Items listed in a dataset:
::::::::::

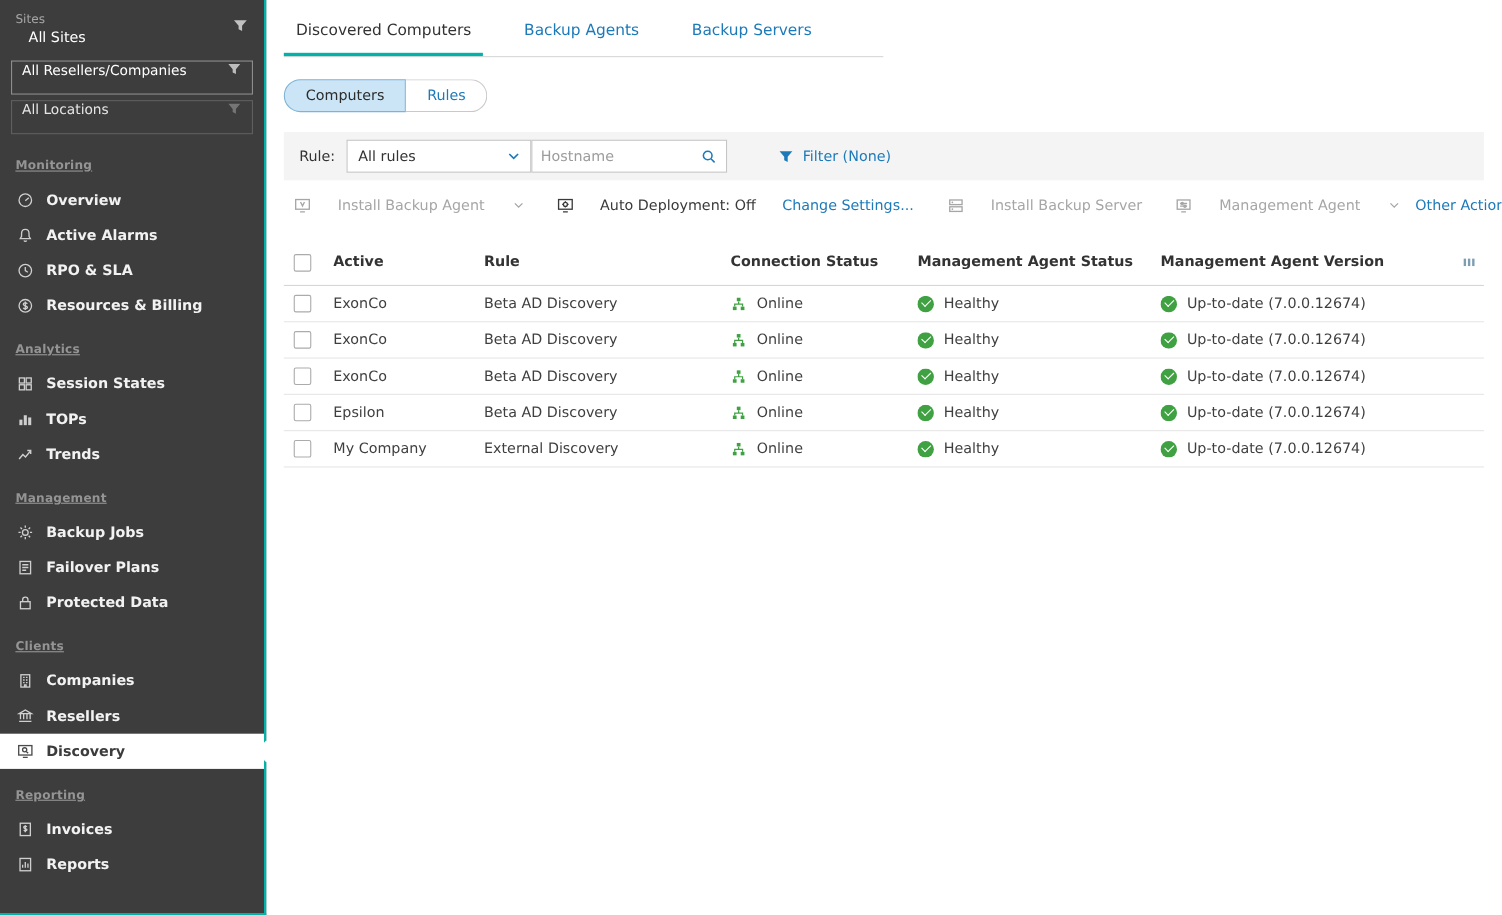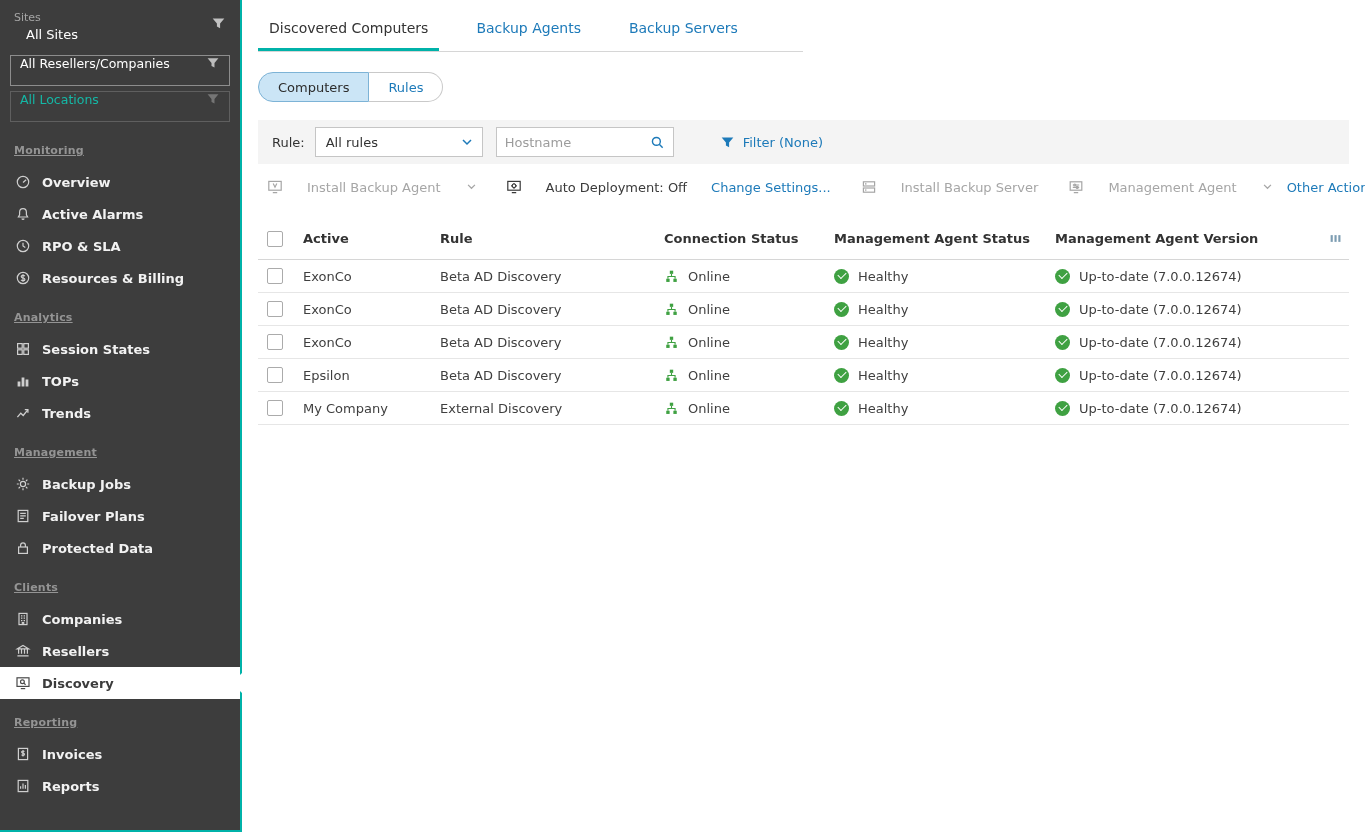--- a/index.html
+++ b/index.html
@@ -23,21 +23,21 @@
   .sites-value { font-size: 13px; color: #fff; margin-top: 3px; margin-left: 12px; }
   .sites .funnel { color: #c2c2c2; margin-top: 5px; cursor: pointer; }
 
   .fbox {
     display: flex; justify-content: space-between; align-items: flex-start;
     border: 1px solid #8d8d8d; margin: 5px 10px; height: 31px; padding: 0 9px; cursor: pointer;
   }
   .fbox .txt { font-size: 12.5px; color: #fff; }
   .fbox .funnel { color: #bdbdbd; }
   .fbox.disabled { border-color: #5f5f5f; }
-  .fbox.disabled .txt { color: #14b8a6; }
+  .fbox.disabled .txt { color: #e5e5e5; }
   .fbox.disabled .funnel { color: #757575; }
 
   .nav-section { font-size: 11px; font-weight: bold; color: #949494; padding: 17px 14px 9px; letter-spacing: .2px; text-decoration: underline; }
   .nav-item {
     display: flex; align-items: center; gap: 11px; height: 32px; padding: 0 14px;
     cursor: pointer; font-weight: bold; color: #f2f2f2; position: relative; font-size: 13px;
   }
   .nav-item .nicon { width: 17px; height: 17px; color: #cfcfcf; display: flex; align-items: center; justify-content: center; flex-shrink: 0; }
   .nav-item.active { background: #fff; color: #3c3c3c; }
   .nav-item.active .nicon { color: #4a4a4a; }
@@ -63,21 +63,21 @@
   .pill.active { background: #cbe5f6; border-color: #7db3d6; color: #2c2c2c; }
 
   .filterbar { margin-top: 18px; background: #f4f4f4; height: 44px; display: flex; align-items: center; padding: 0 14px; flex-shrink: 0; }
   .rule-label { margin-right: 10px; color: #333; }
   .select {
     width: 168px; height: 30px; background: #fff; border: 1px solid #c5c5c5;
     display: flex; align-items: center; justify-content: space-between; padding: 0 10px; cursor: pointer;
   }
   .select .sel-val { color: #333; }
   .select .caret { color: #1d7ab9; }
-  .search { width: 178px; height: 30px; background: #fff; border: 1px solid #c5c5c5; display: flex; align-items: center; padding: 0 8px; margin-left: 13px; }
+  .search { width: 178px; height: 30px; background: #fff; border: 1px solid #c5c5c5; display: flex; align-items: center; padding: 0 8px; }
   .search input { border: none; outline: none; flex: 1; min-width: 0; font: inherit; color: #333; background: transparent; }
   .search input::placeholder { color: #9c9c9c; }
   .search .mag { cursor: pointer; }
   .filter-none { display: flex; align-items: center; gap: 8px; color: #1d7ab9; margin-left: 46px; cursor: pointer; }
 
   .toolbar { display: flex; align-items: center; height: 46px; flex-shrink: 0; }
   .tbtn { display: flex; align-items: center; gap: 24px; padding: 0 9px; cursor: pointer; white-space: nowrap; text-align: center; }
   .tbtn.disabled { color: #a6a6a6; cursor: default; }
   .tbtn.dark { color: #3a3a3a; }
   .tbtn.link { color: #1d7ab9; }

::::::::::

Up to and including the last line above, starting with the line that contains "center; gap: 8px;", return each line exactly and nothing else.

→ **Problem solution**:
   .filter-none { display: flex; align-items: center; gap: 8px; color: #1d7ab9; margin-left: 46px; cursor: pointer; }
 
   .toolbar { display: flex; align-items: center; height: 46px; flex-shrink: 0; }
   .tbtn { display: flex; align-items: center; gap: 24px; padding: 0 9px; cursor: pointer; white-space: nowrap; text-align: center; }
   .tbtn.disabled { color: #a6a6a6; cursor: default; }
   .tbtn.dark { color: #3a3a3a; }
   .tbtn.link { color: #1d7ab9; }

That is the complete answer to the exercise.